* _Exercise material_
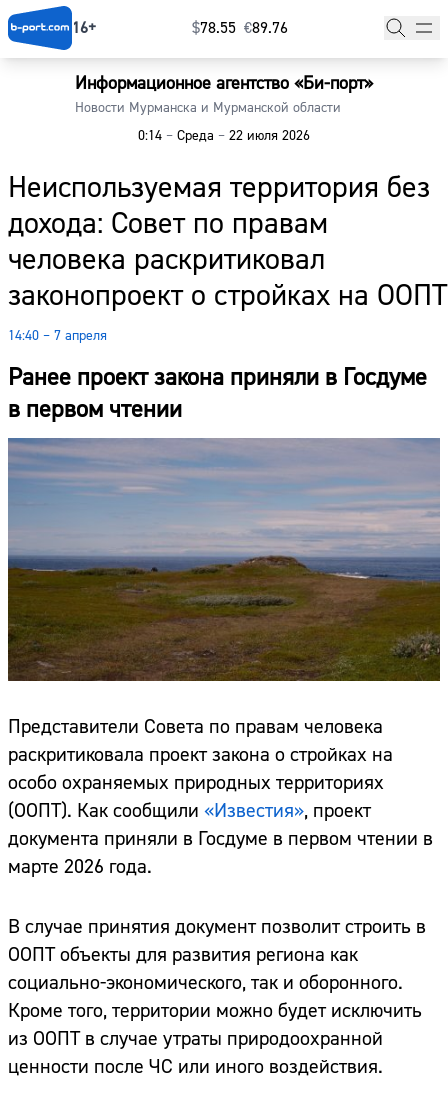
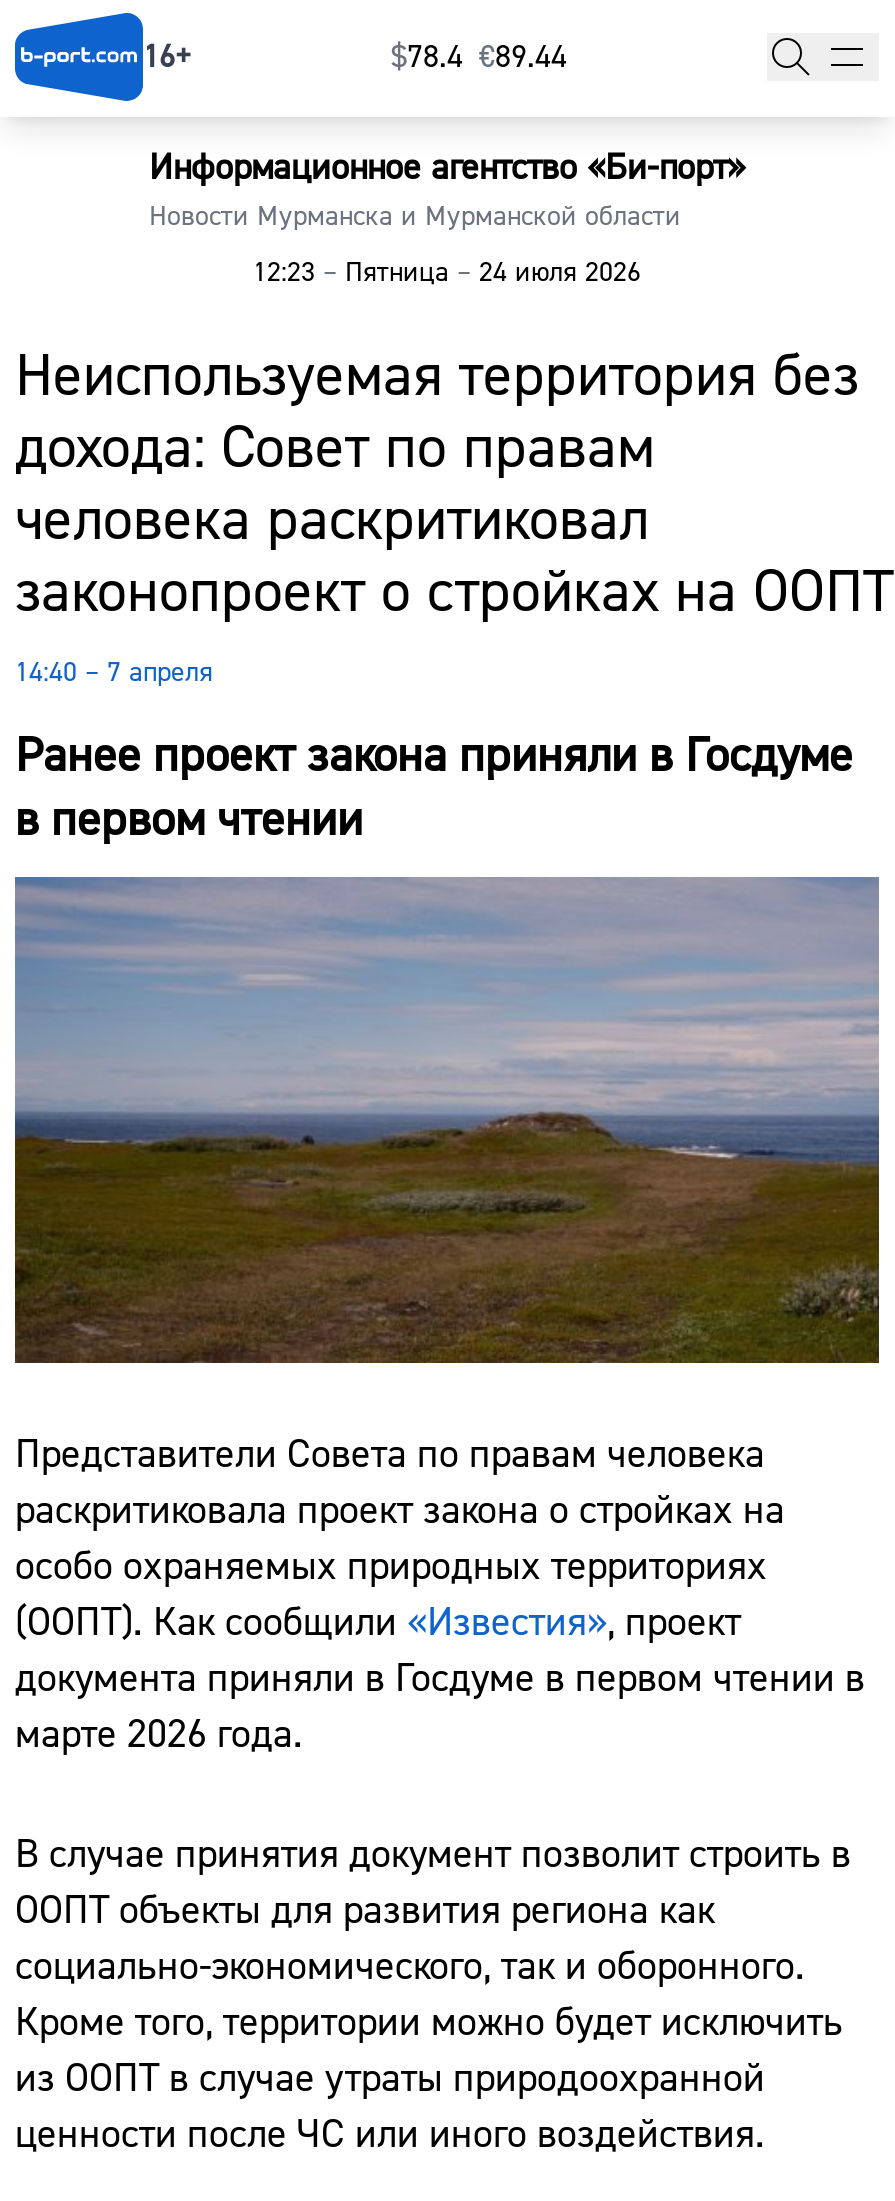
- $78.55 €89.76
+ $78.4 €89.44

- 0:14 – Среда – 22 июля 2026
+ 12:23 – Пятница – 24 июля 2026
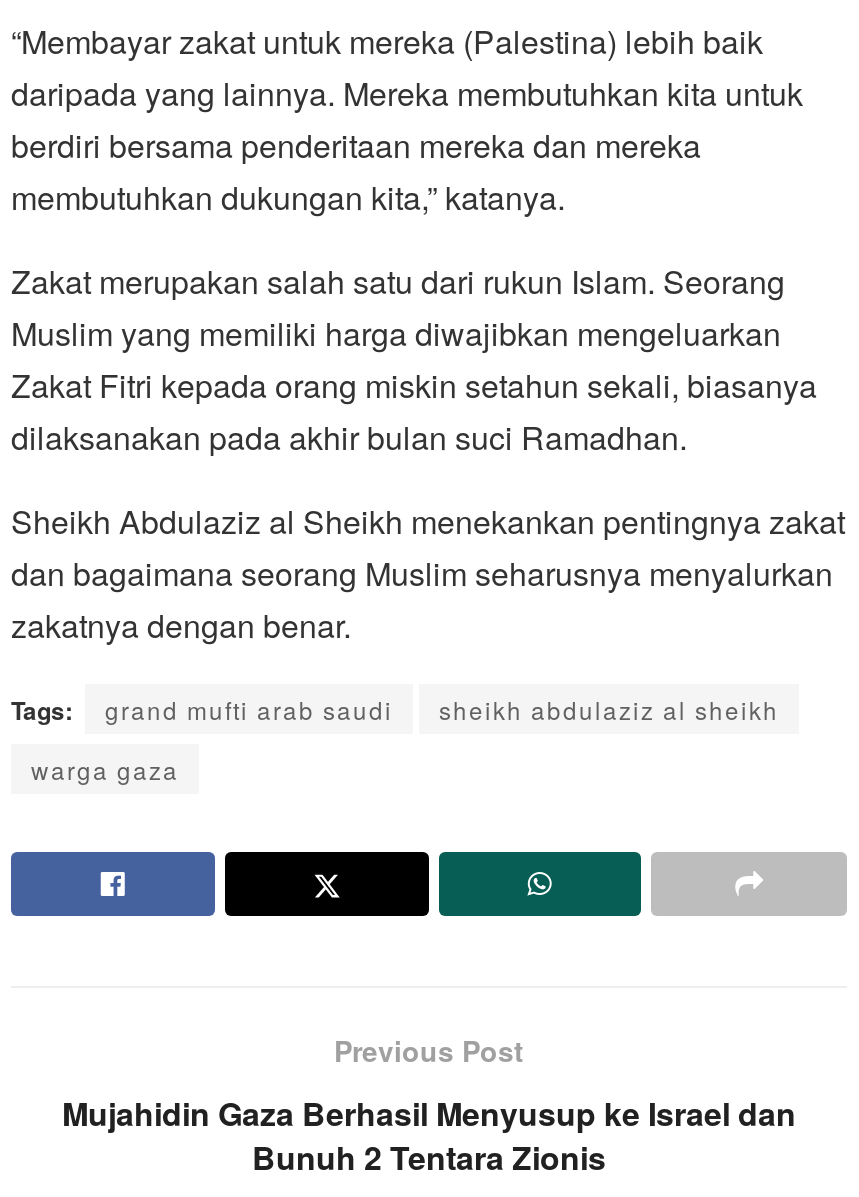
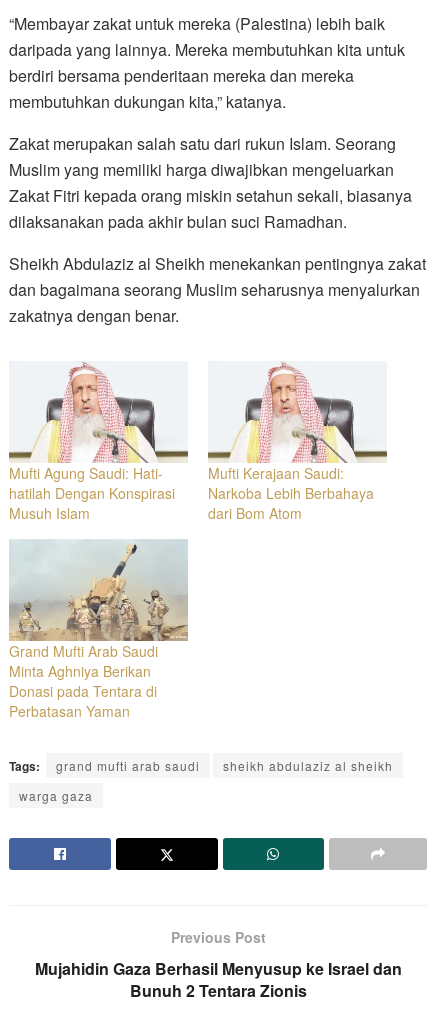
+ [image]
+ Mufti Agung Saudi: Hati-
+ hatilah Dengan Konspirasi
+ Musuh Islam

+ [image]
+ Grand Mufti Arab Saudi
+ Minta Aghniya Berikan
+ Donasi pada Tentara di
+ Perbatasan Yaman

+ [image]
+ Mufti Kerajaan Saudi:
+ Narkoba Lebih Berbahaya
+ dari Bom Atom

* _Task to carry out_
The expected answer is a copy of each line above containing "Saudi".

* _Response to the task_
+ Mufti Agung Saudi: Hati-
+ Grand Mufti Arab Saudi
+ Mufti Kerajaan Saudi:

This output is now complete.